I picked this up at an airport book store because grabbing a paperback to entertain one's self while in transit is a time-honored human tradition. Flights are one of the few places nowadays that we are really cut off from the general hubbub of life-post-internet, life-post-smartphone, life-post-5G. During my flight, my airline proudly announced that they would soon have in-flight wifi coverage for all domestic flights, and I realized that very soon -- if not already -- this last little respite will be gone. I suppose there's still long-distance cruises, but I bet they'll have steady wifi soon too. Maybe they already do. I've never been on a cruise.
All this to say, I picked up this book because I was chasing an anachronistic experience, nostalgia not just for an airport book, but for when books were our go-to diversion. When people wrote fretting, concern-trolling screeds about how reading was ruining the youth. When the transit hub was a train station and not an airport. (I suppose it still can be, in countries blessedly lucky enough not to have the extreme car fetish that the US inflicted on itself.)

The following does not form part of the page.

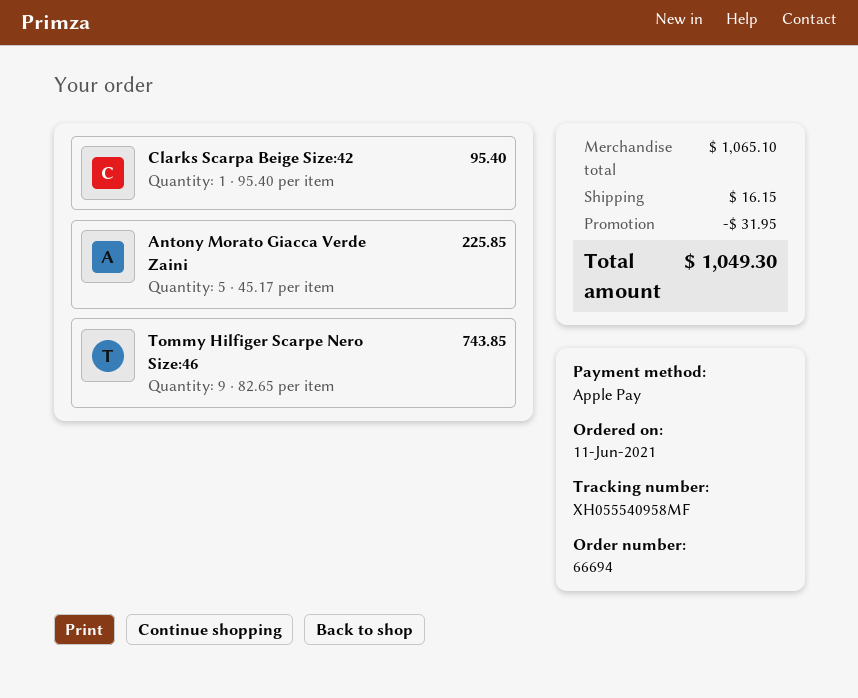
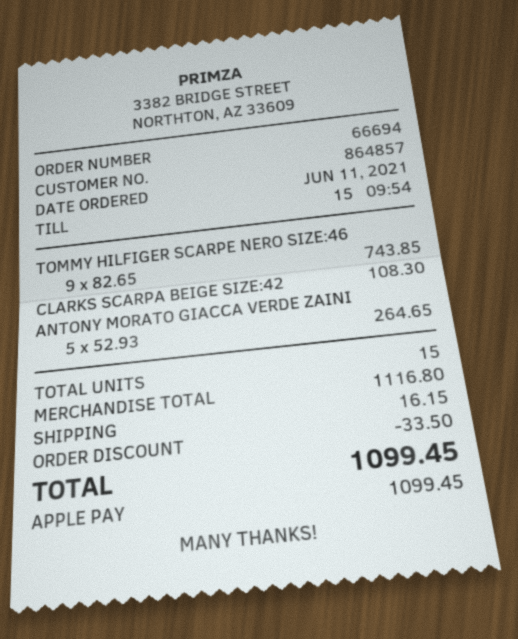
Clarks Scarpa Beige Size:42: 1 x 95.40 = 95.40 -> 1 x 108.30 = 108.30
Antony Morato Giacca Verde Zaini: 5 x 45.17 = 225.85 -> 5 x 52.93 = 264.65
subtotal: 1065.10 -> 1116.80
discount: 31.95 -> 33.50
total: 1049.30 -> 1099.45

Unfair as this may be to the author and the translator, the book itself was sort of secondary to the experience. Well, not secondary, no -- the book was definitely central in the "buying and reading a book in transit" experience, but it wasn't central in the way it would be to a regular "picking up a book to read for pleasure" experience. I wanted a book that would be fast, transporting, and perhaps a little bad. Perhaps even very bad, so long as it wasn't so awful that I resented spending money on it. That was another key factor: it had to be cheap enough to feel casual. And it had to be a paperback. I essentially wanted something pulp, something to light up my brain a bit and then make me a bit embarrassed to have read it. Something I could shrug and say, "it was an airport read."
Was this that book? Hard to say. It was a quick read. It was relatively cheap. It was a paperback. It was twisty and punchy enough to be engaging. The violence against animals was a bit more than I wanted from an airport read, though. In fact, it was a lot more. The reflections on motherhood didn't feel fully married to the ideas about cruelty to animals, and (unfair as this may be on my part!) I didn't want to reflect on these themes too much while I was reading. I mostly wanted a diversion. Still, I was interested until the end, and it gave me something to talk about on the car ride home from the airport.

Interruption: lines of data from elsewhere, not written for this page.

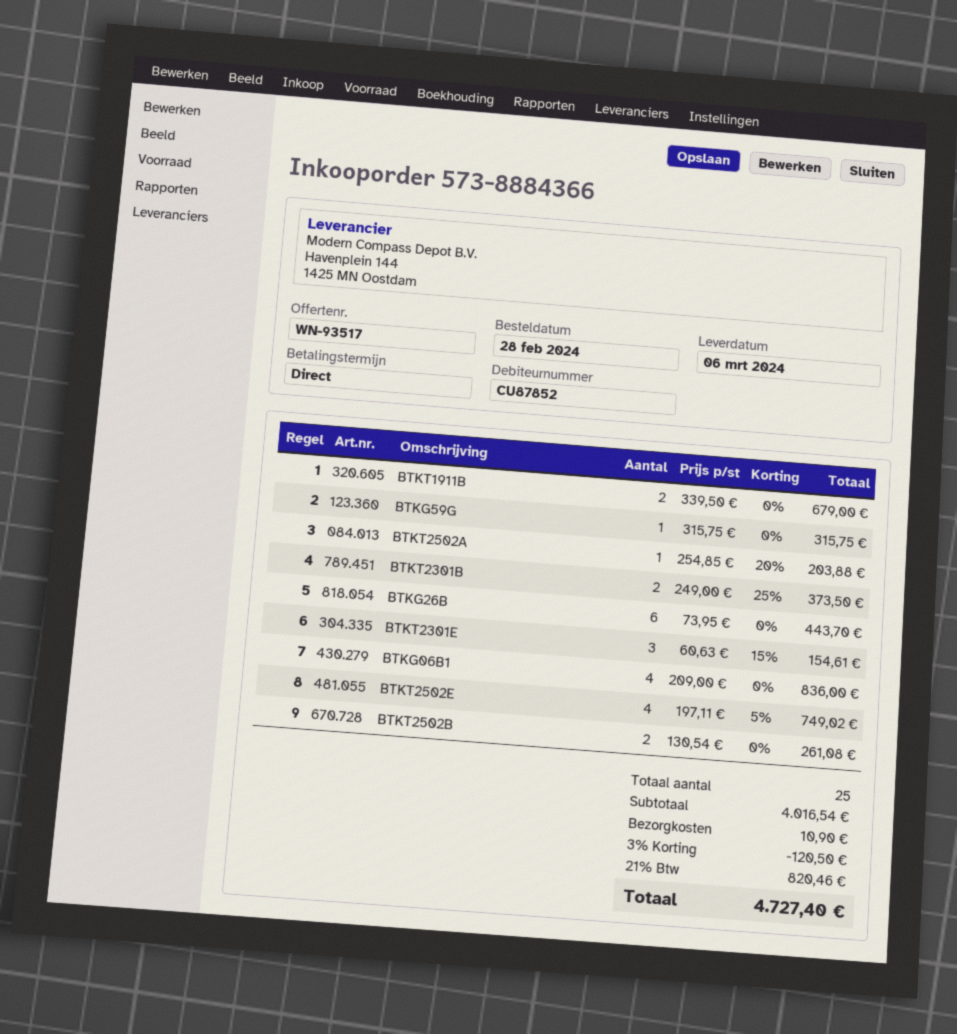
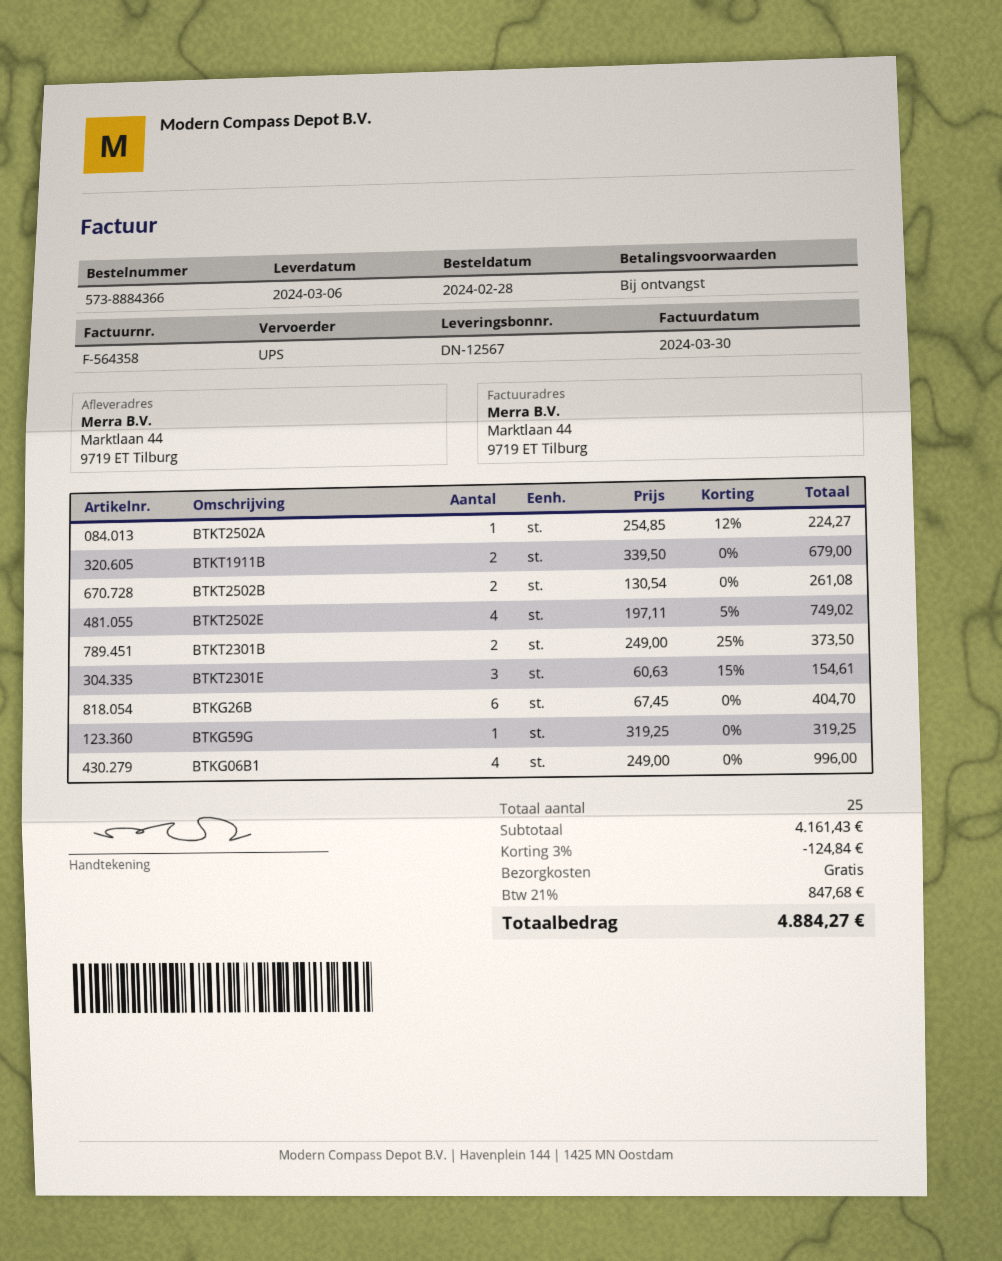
BTKG59G: 1 x 315.75 = 315.75 -> 1 x 319.25 = 319.25
BTKT2502A: 1 x 254.85 - 20% = 203.88 -> 1 x 254.85 - 12% = 224.27
BTKG26B: 6 x 73.95 = 443.70 -> 6 x 67.45 = 404.70
BTKG06B1: 4 x 209.00 = 836.00 -> 4 x 249.00 = 996.00
subtotal: 4016.54 -> 4161.43
discount: 3% = 120.50 -> 3% = 124.84
shipping: 10.90 -> 0.00
tax: 21% = 820.46 -> 21% = 847.68
total: 4727.40 -> 4884.27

So, would I recommend this book? If you like crime fiction or stories with serial killers, it might be good for you. (There isn't a serial killer in this book, but the cruelty to animals seems like the kind of thing you might get in that sort of crime fiction, so maybe you'd have more of a stomach for it.) It is very short, but I don't know if it was an ideal airport read.
And yet, maybe my vague disappointment after reading it is just right. It was very fun to search for it at the little airport bookshop, to select it out from all the others, and then to hold it, turning these pages and not having to worry about it running out of battery. Next time I have a flight, I'd like to buy another.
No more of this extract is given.